В общем, вокруг флотских дел закипели нешуточные страсти. На волне этих настроений 1 (14) февраля 1904 г. Николай II принял группу адмиралов Рожественского, Абазу и великого князя Александра Михайловича, а спустя еще три недели заслушал «длинный морской доклад»133. Вскоре о подготовке похода части Балтийского флота во главе с Рожественским к японским берегам открыто заговорили и в Западной Европе134. Однако зарубежные комментаторы британский авторитет в военно-морских вопросах У. Уилсон (W.H. Wilson), а за ним и другие западноевропейские эксперты усомнились в способности будущей русской эскадры не только выполнить возложенную на нее боевую задачу, но даже добраться до цели, настолько труден и долог быть ее предполагаемый путь135.
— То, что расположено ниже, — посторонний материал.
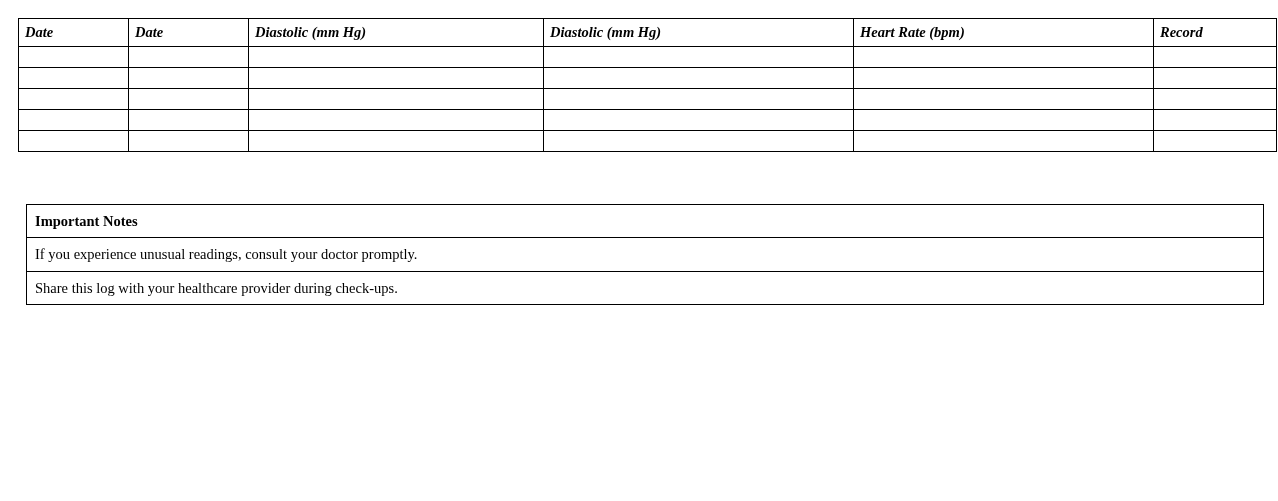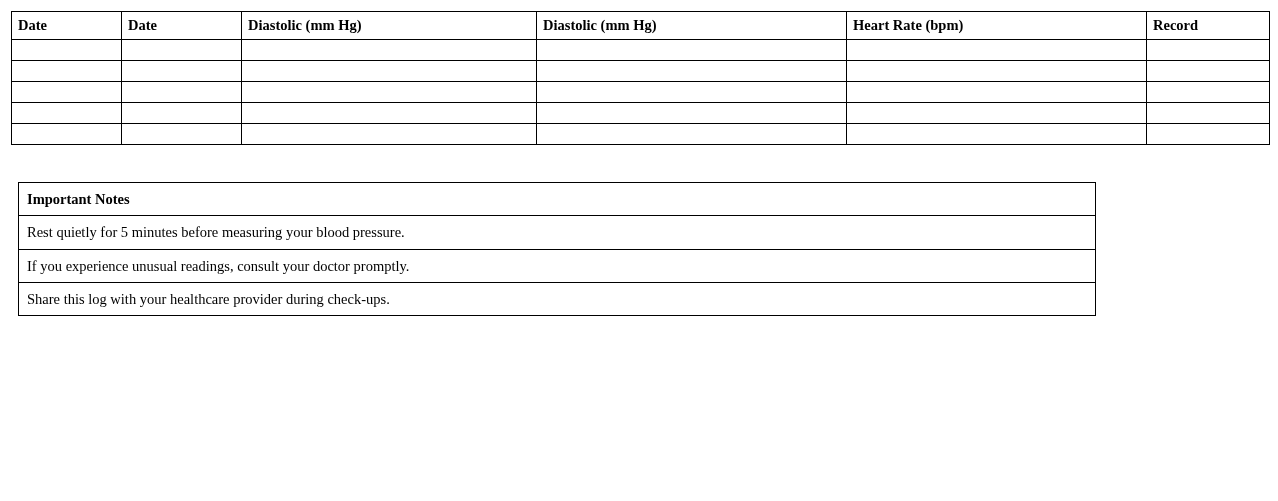--- a/index.html
+++ b/index.html
@@ -19,21 +19,22 @@
     width: 1278px;
     height: 501px;
     box-sizing: border-box;
     padding: 10px 10px 0 10px;
   }
 
   table.log-table {
     border-collapse: collapse;
     table-layout: fixed;
     width: 1258px;
-    margin: 1px;
+    margin: 8px;
+    font-style: italic;
   }
   table.log-table th,
   table.log-table td {
     border: 1px solid #000000;
     padding: 3px 6px;
     font-size: 14.5px;
     line-height: 1.4;
     vertical-align: top;
     text-align: left;
     height: 18px;
@@ -47,22 +48,22 @@
     height: 21px;
   }
 
   .spacer {
     height: 28px;
   }
 
   table.notes-table {
     border-collapse: collapse;
     table-layout: fixed;
-    width: 1078px;
-    margin: 8px;
+    width: 1238px;
+    margin: 16px;
   }
   table.notes-table th,
   table.notes-table td {
     border: 1px solid #000000;
     padding: 6px 8px;
     font-size: 14.5px;
     line-height: 1.4;
     text-align: left;
     vertical-align: middle;
     box-sizing: border-box;
@@ -144,23 +145,20 @@
   <div class="spacer"></div>
 
   <table class="notes-table">
     <thead>
       <tr>
         <th>Important Notes</th>
       </tr>
     </thead>
     <tbody>
       <tr>
-        <td>Rest quietly for 5 minutes before measuring your blood pressure.</td>
-      </tr>
-      <tr>
         <td>If you experience unusual readings, consult your doctor promptly.</td>
       </tr>
       <tr>
         <td>Share this log with your healthcare provider during check-ups.</td>
       </tr>
     </tbody>
   </table>
 
 </div>
 

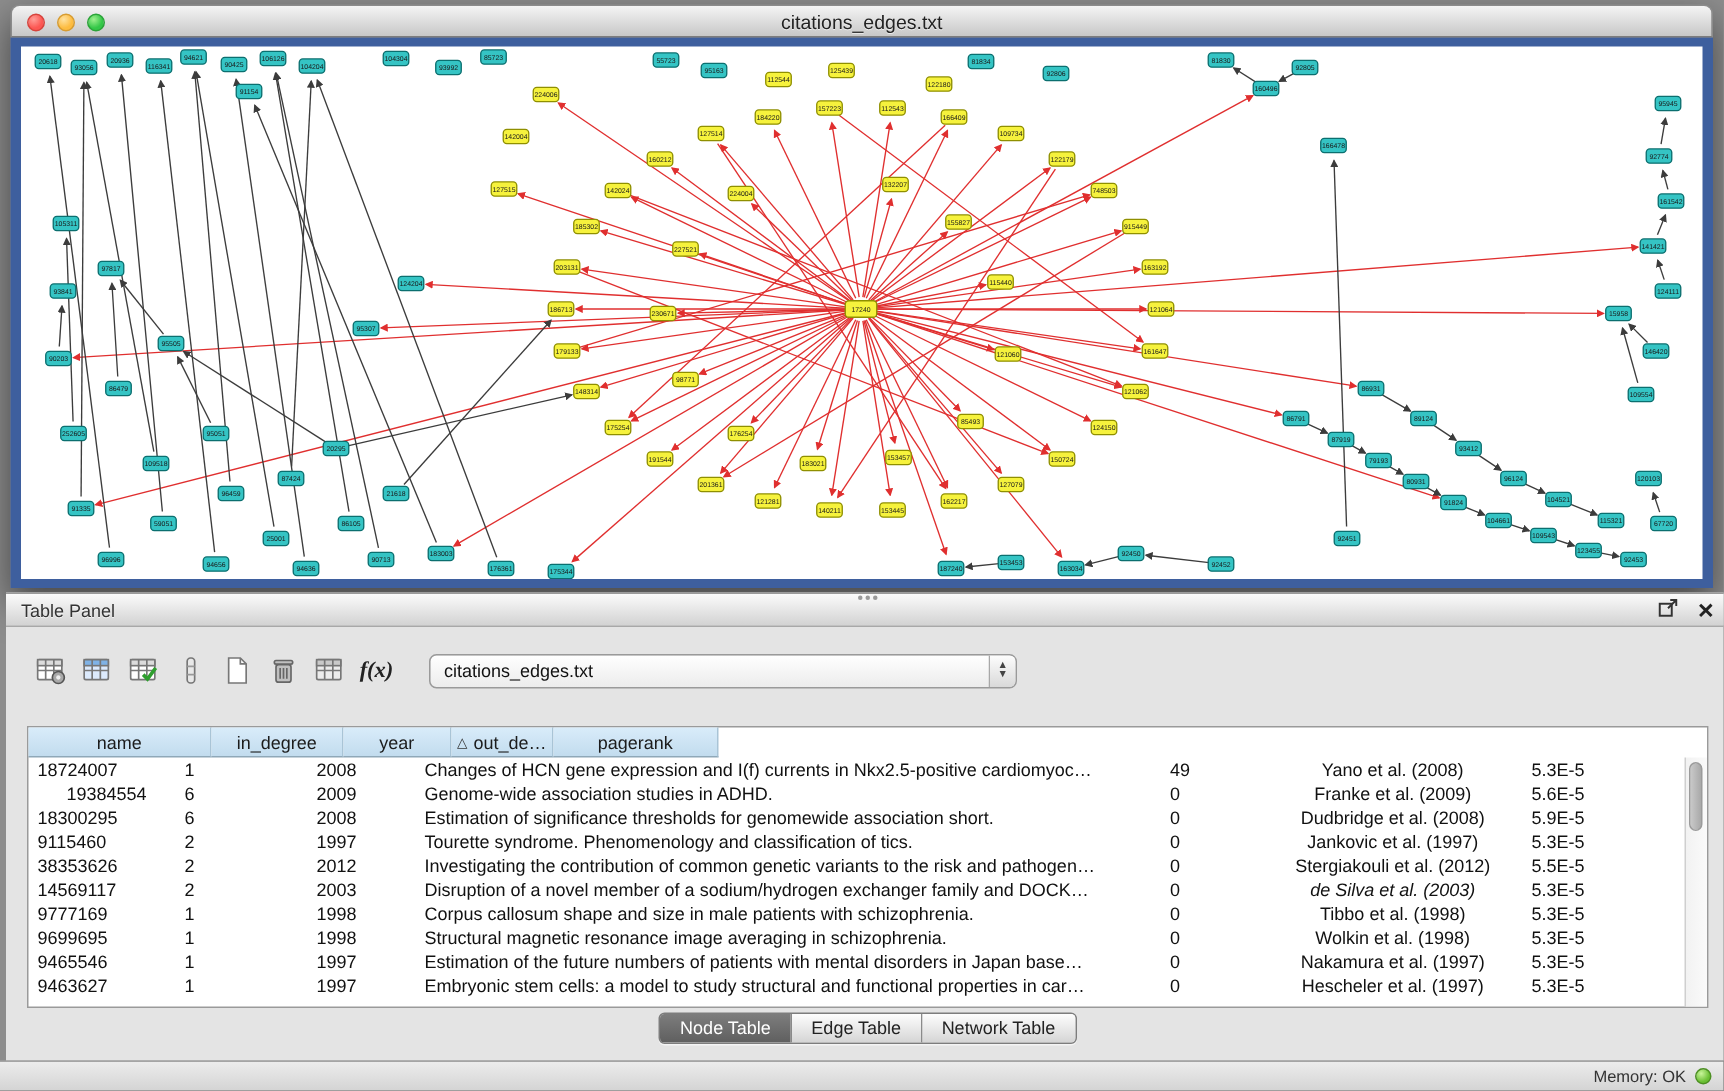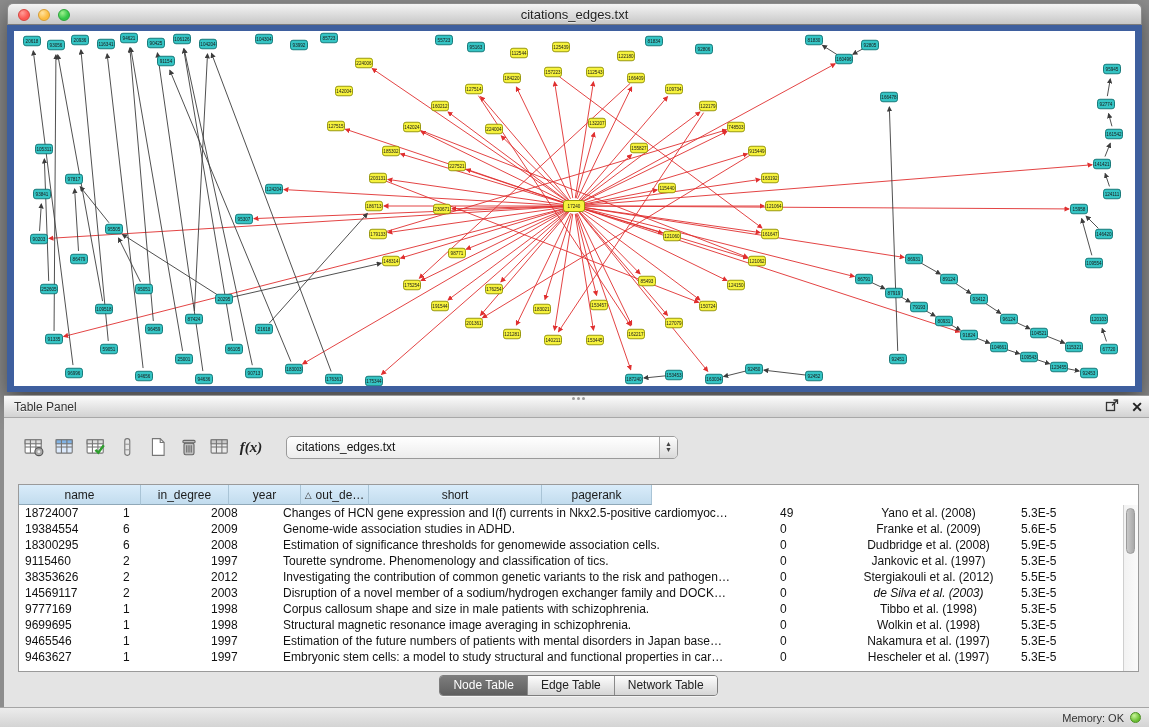--- a/index.html
+++ b/index.html
@@ -1076,51 +1076,48 @@
         <div class="th" style="width: 88px;">
           <span>in_degree</span>
         </div>
         <div class="th" style="width: 72px;">
           <span>year</span>
         </div>
         <div class="th" style="width: 68px;">
           <span class="sort">△</span>
           <span>out_de…</span>
         </div>
-        <div class="th" style="width: 173px;">
-          <span>short</span>
-        </div>
         <div class="th" style="width: 110px;">
           <span>pagerank</span>
         </div>
       </div>
     <div class="tbody" id="tbody">
         <div class="tr">
           <div class="td c0" style="width: 98px;">18724007</div>
           <div class="td c1" style="width: 88px;">1</div>
           <div class="td c2" style="width: 72px;">2008</div>
           <div class="td c3" style="width: 497px;">Changes of HCN gene expression and I(f) currents in Nkx2.5-positive cardiomyoc…</div>
           <div class="td c4" style="width: 68px;">49</div>
           <div class="td c5" style="width: 173px;">Yano et al. (2008)</div>
           <div class="td c6" style="width: 110px;">5.3E-5</div>
         </div>
         <div class="tr">
-          <div class="td c0" style="width: 98px;">19384554</div>
+          <div class="td c0" style="width: 98px; text-align: center;">19384554</div>
           <div class="td c1" style="width: 88px;">6</div>
           <div class="td c2" style="width: 72px;">2009</div>
           <div class="td c3" style="width: 497px;">Genome-wide association studies in ADHD.</div>
           <div class="td c4" style="width: 68px;">0</div>
           <div class="td c5" style="width: 173px;">Franke et al. (2009)</div>
           <div class="td c6" style="width: 110px;">5.6E-5</div>
         </div>
         <div class="tr">
           <div class="td c0" style="width: 98px;">18300295</div>
           <div class="td c1" style="width: 88px;">6</div>
           <div class="td c2" style="width: 72px;">2008</div>
-          <div class="td c3" style="width: 497px;">Estimation of significance thresholds for genomewide association cells.</div>
+          <div class="td c3" style="width: 497px;">Estimation of significance thresholds for genomewide association short.</div>
           <div class="td c4" style="width: 68px;">0</div>
           <div class="td c5" style="width: 173px;">Dudbridge et al. (2008)</div>
           <div class="td c6" style="width: 110px;">5.9E-5</div>
         </div>
         <div class="tr">
           <div class="td c0" style="width: 98px;">9115460</div>
           <div class="td c1" style="width: 88px;">2</div>
           <div class="td c2" style="width: 72px;">1997</div>
           <div class="td c3" style="width: 497px;">Tourette syndrome. Phenomenology and classification of tics.</div>
           <div class="td c4" style="width: 68px;">0</div>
Российскому императору понадобилось более двух месяцев, чтобы окончательно осознать, что в лице Японии Россия столкнулась вовсе не с таким заведомо слабым противником, как ему представлялось накануне войны. К практическому решению проблем своих военно-морских сил на Дальнем Востоке Николай II обратился в начале апреля 1904 г., едва, по собственному выражению, «опомнившись от ужасного несчастья» гибели адмирала Макарова на броненосце «Петропавловск». 2 (15) апреля он принял бывшего командующего Тихоокеанской эскадрой адмирала Старка, 5 (18)-го выслушал очередной пространный «морской доклад», а 12 (25)-го долго беседовал с начальником Главного морского штаба контр-адмиралом свиты Рожественским, которому тогда особенно благоволил136. В ходе этих совещаний был принципиально решен как вопрос о формировании новой эскадры и посылке ее на Дальний Восток, так и проблема ее командующего. Еще 31 марта (12 апреля) в интервью французской газете «Petit Parisien» Рожественский признал, что вопрос о нем как командующем эскадрой, фактически, уже решен, причем на самом высоком уровне137. 17 (30) апреля дядя царя, генерал-адмирал великий князь Алексей Александрович приказом по морскому ведомству распорядился именовать бывшую Тихоокеанскую эскадру 1-й, а суда, строящиеся на Балтике, 2-й эскадрой флота Тихого океана. 19-го числа командующим новой эскадрой был утвержден Рожественский с оставлением в должности начальника Главного морского штаба. Инициатива этого назначения исходила от Николая II и его дяди, генерал-адмирала. Сам же Рожественский, судя по воспоминаниям его соратников и его собственным позднейшим документам, не хотел брать на себя эту тяжелую обузу, будучи вообще против посылки эскадры в планировавшемся составе. Однако, как человек чести и долга, он счел себя не вправе официально заявлять об этом и принял новое назначение.